As for the rest of the Robertson family, there’s a tangled history there too. Hannah and Brandon, Stewart’s grandkids, have grown up under his watch after their mother died and their father moved away. Unable to handle the stress of raising children or to come to terms with the death of his wife Hannah’s father, Jesse, has been away for years and only comes back when the family begins to crumble under the pressure that naturally builds as people grow older.

The Shuswap community brings life to a story that would have otherwise been competent, but forgettable. Without their stories, the narrative would have been those bland Canadian narratives that I’ve seen Canadian fiction portrayed as. Which brings us to the big elephant in the room. Does Gail Anderson-Dargatz, a white woman of British descent, have the right to be the one translating the Shuswap culture into the written word?

I’m on the fence for this one. Particularly since most of Anderson-Dargatz’s narrative is about bridge building between the communities, about the mistreatment of indigenous people at the hands of white settlers, and while it focuses in on the magical properties of the stories of the Shuswap, it doesn’t exoticize the community in a way that made them ‘other’ in a way that I can detect (full disclosure: I am not part of the indigenous community and thus my lack of detection may be meaningless).

To her credit, Anderson-Dargatz is aware of the controversy of white authors usurping the stories of indigenous people and has commented on it in a blog post on her website.

To summarize quickly, she says that the use of indigenous culture in fiction depends on the usage of it. Anderson-Dargatz points out that much of her fiction has been about the boundaries set between First Nations and white settlers, and their interactions.
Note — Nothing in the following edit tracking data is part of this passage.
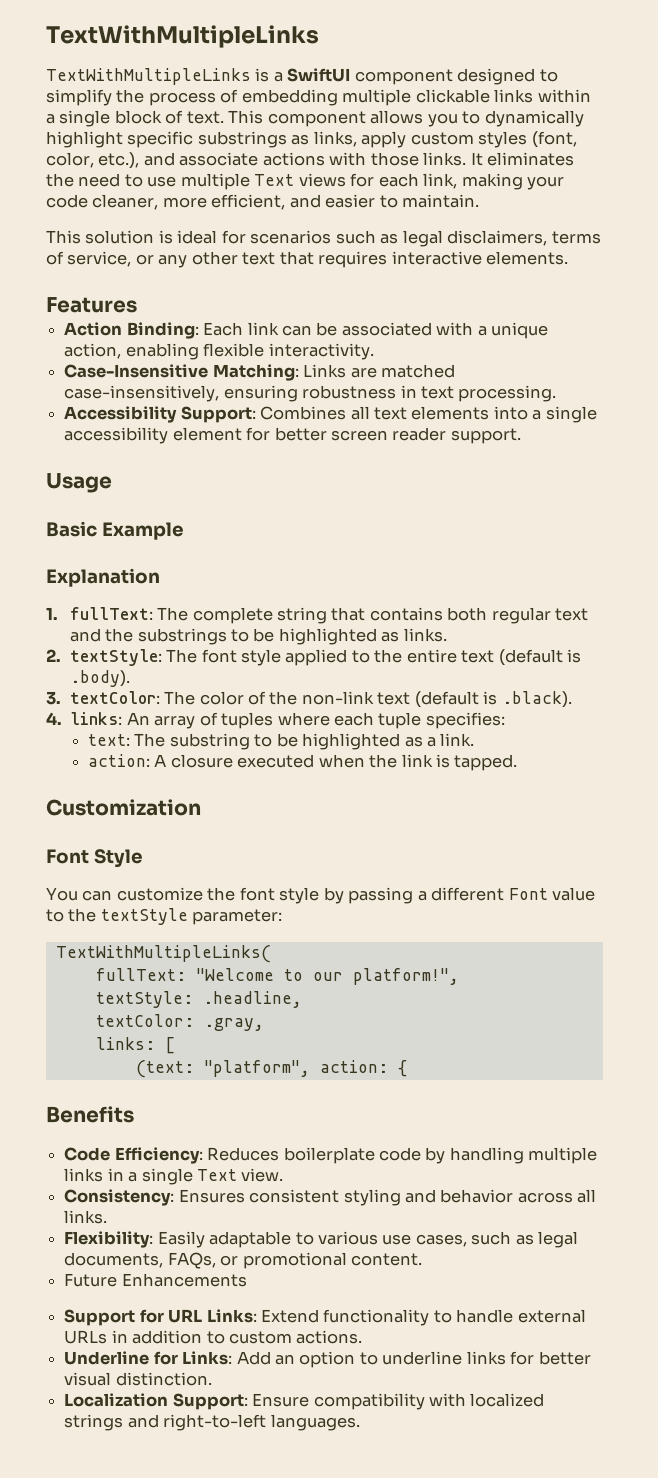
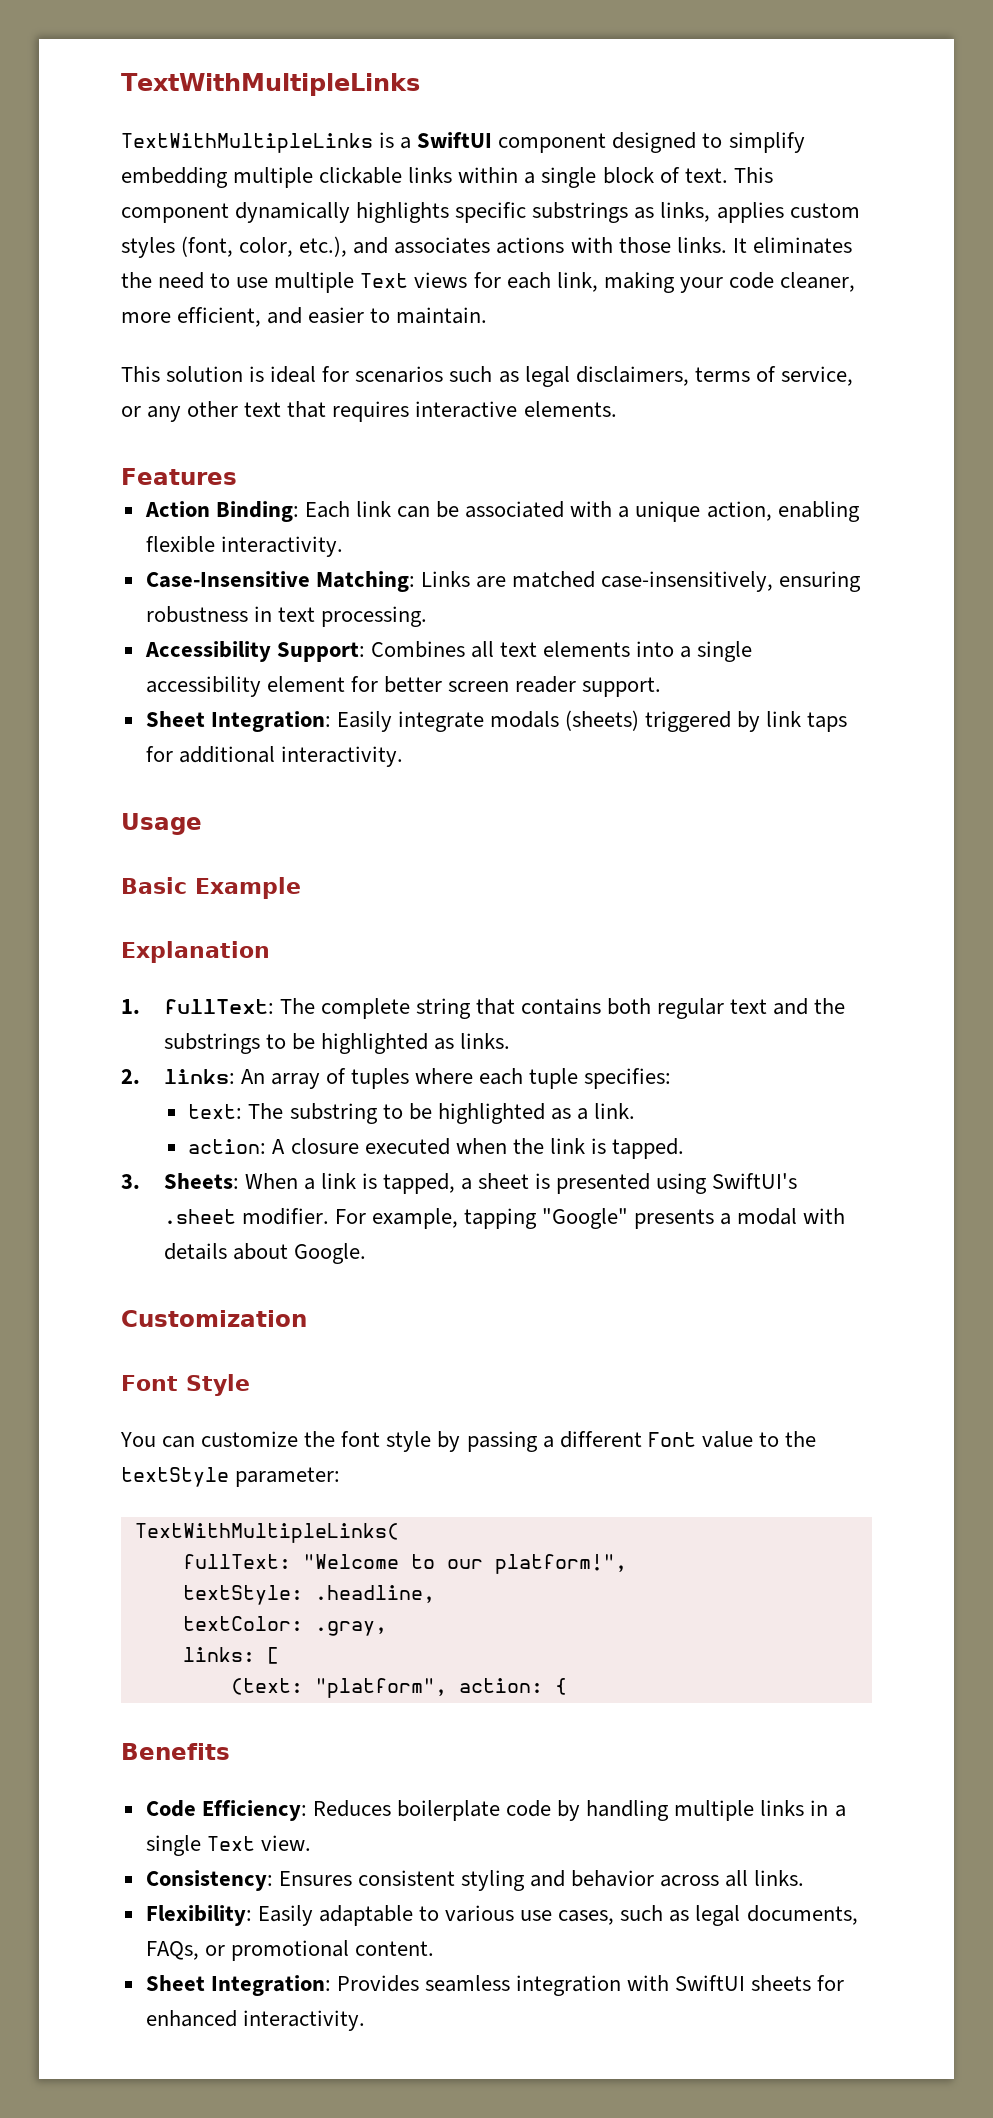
- TextWithMultipleLinks is a SwiftUI component designed to simplify the process of embedding multiple clickable links within a single block of text.
+ TextWithMultipleLinks is a SwiftUI component designed to simplify embedding multiple clickable links within a single block of text.
- This component allows you to dynamically highlight specific substrings as links, apply custom styles (font, color, etc.), and associate actions with those links.
+ This component dynamically highlights specific substrings as links, applies custom styles (font, color, etc.), and associates actions with those links.
+ Sheet Integration: Easily integrate modals (sheets) triggered by link taps for additional interactivity.
- 2. textStyle: The font style applied to the entire text (default is .body).
- 3. textColor: The color of the non-link text (default is .black).
- 4. links: An array of tuples where each tuple specifies:
+ 2. links: An array of tuples where each tuple specifies:
+ 3. Sheets: When a link is tapped, a sheet is presented using SwiftUI's .sheet modifier. For example, tapping "Google" presents a modal with details about Google.
- Future Enhancements
- Support for URL Links: Extend functionality to handle external URLs in addition to custom actions.
- Underline for Links: Add an option to underline links for better visual distinction.
- Localization Support: Ensure compatibility with localized strings and right-to-left languages.
+ Sheet Integration: Provides seamless integration with SwiftUI sheets for enhanced interactivity.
In the end, she believes that writing about indigenous cultures is a way of building bridges:

“In The Spawning Grounds, there is a river between my two fictional communities. There is also a bridge that both communities cross, one that is destroyed in the narrative, and must be rebuilt. Just as, of course, a bridge must be rebuilt between these cultures in real life. We’re working on it.”

While I haven’t heard anything about Gail Anderson-Dargatz that could be comparable to the outcry against Joseph Boyden for the spotlight he’s taken from indigenous writers, it’s something that the reader should keep in mind.

Despite any potential controversy, The Spawning Grounds is a beautiful book, rich with themes about friction in relationships. Whether those relationships are romantic, familial, spiritual, communal, or cultural, there are frictions there that we must address lest we lose something precious to us while we were squabbling. Life is precious and the resources of both the earth and the human body are finite, so we should make the best use of them that we can in responsible ways.

Overtax the human body and it will die. Overtax the earth and the human body will still die after taking many of the creatures on this earth with it.